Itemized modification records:
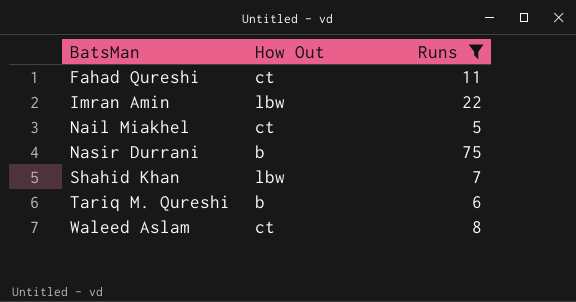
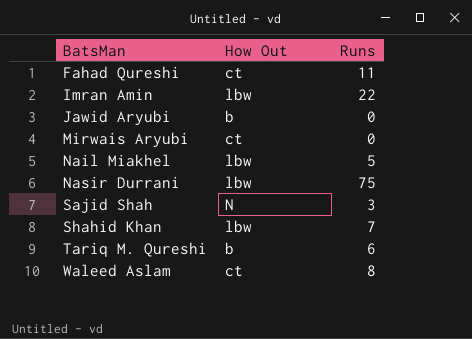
filter: Runs >= 5 -> none
Nail Miakhel | How Out: ct -> lbw
Nasir Durrani | How Out: b -> lbw

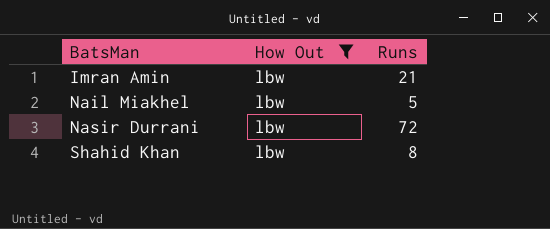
filter: none -> How Out = lbw
Imran Amin | Runs: 22 -> 21
Nasir Durrani | Runs: 75 -> 72
Shahid Khan | Runs: 7 -> 8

WORK ITEM:
Those lines above that contain the string "Runs" should be returned.

EXERCISE RESPONSE:
filter: Runs >= 5 -> none
Imran Amin | Runs: 22 -> 21
Nasir Durrani | Runs: 75 -> 72
Shahid Khan | Runs: 7 -> 8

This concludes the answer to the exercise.